The objective of the study was to explore the impact of paternal age on the risk of congenital anomalies and birth outcomes in infants born in the USA between 2016 and 2021. This retrospective cohort study used data from the National Vital Statistics System (NVSS) database, a data set containing information on live birth in the USA between 2016 and 2021. Newborns were divided into four groups based on their paternal age (< 25, 25–34, 35–44, and > 44 years) and using the 25–34 age group as a reference. The primary outcomes were congenital anomalies involving structural anomalies and chromosome anomalies. Secondary outcomes were preterm birth, low birth weight, severe neonatal perinatal asphyxia, and admission to neonatal intensive care units (NICU). A multivariable logistic regression model was used to analyze the association between paternal age and outcomes. Overall, 17,764,695 live births were included in the final analyses. After adjusting confounding factors, advanced paternal age > 44 years was associated with increased odds of congenital anomalies (adjusted odds ratio (aOR) = 1.17, 95%CI 1.12–1.21) compared with the 25–34 age group, mainly for the chromosomal anomalies (aOR = 1.59, 95%CI 1.40–1.78) but not the structure anomalies (aOR = 1.03, 95%CI 0.97–1.09). The risk of preterm delivery, low birth weight, and NICU hospitalization in their infants was increased by advanced parental age as well.
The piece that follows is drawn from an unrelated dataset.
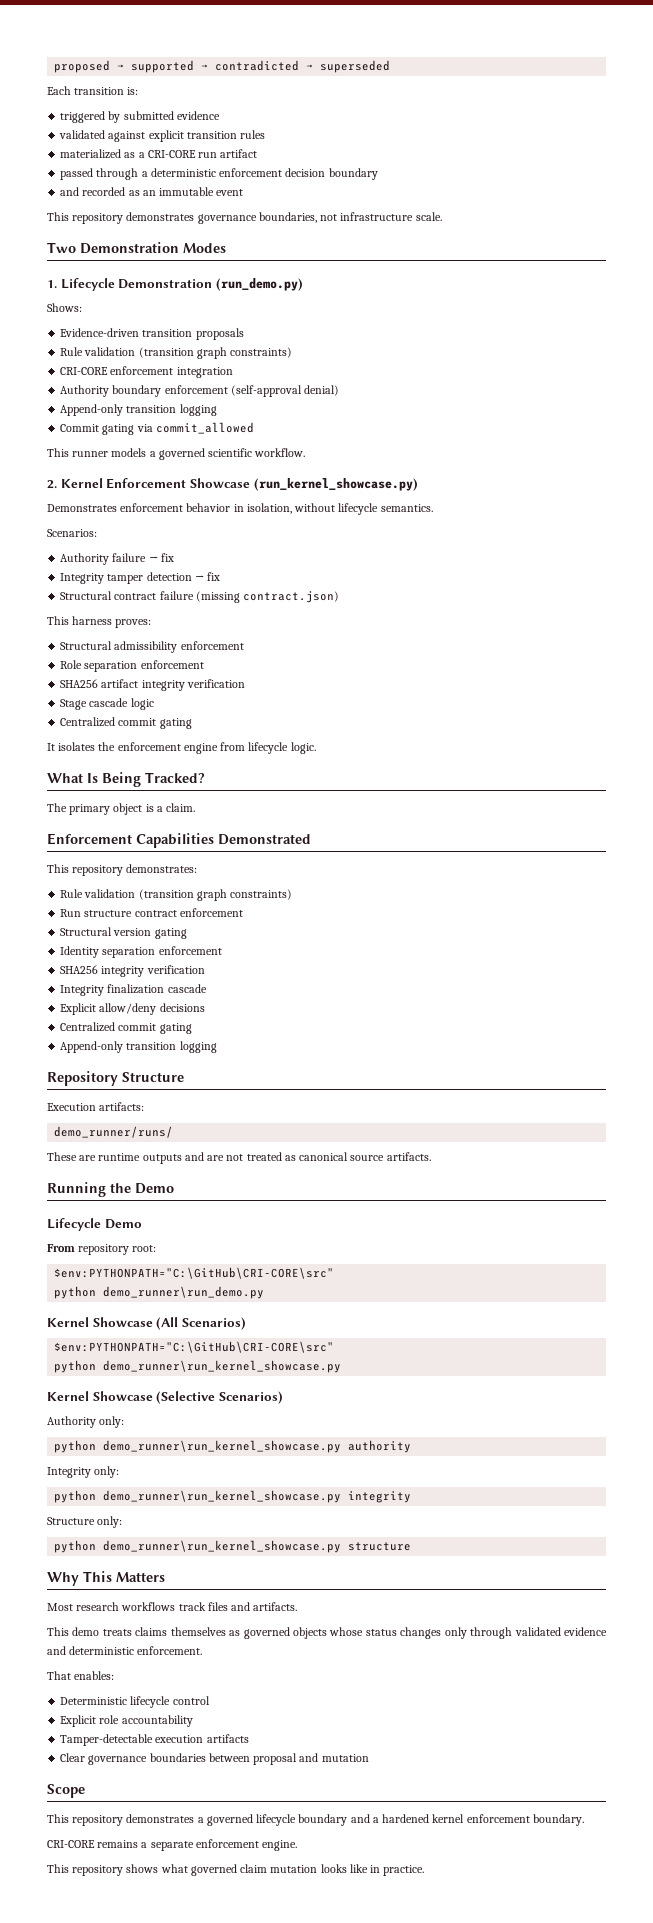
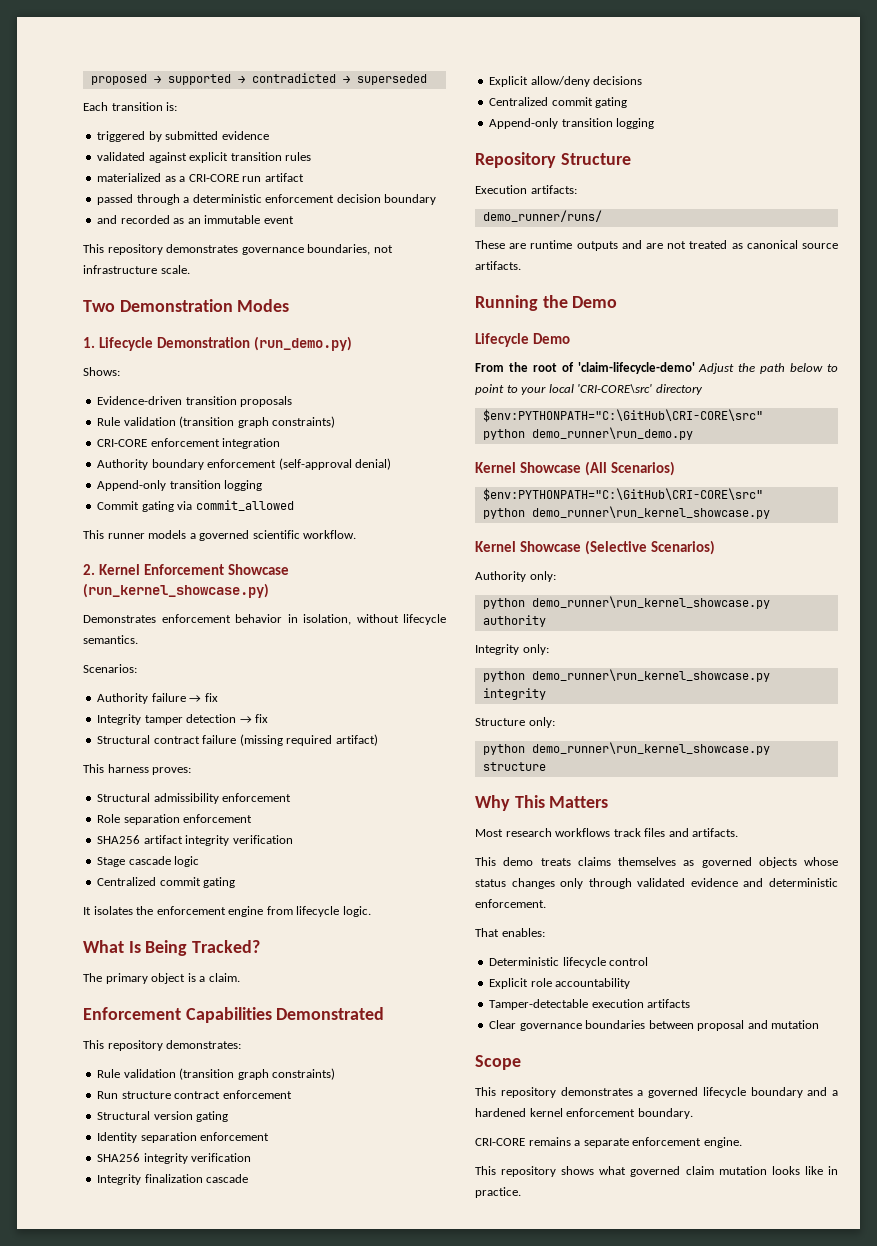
- Structural contract failure (missing contract.json)
+ Structural contract failure (missing required artifact)
- From repository root:
+ From the root of 'claim-lifecycle-demo' Adjust the path below to point to your local 'CRI-CORE\src' directory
  Conclusion: Advanced paternal age increases the risk of congenital anomalies, especially chromosomal anomalies in their offspring, implying prenatal genetic counseling is required.

What is Known:

There's a rising trend of advanced paternal age, which is associated with an increased likelihood of premature birth and low birth weight in their offspring. However, the exploration between paternal age and congenital abnormalities in offspring was limited and contradictory.

What is New:

Infants with a paternal age > 44 years were more likely to be born with congenital anomalies, especially chromosomal anomalies.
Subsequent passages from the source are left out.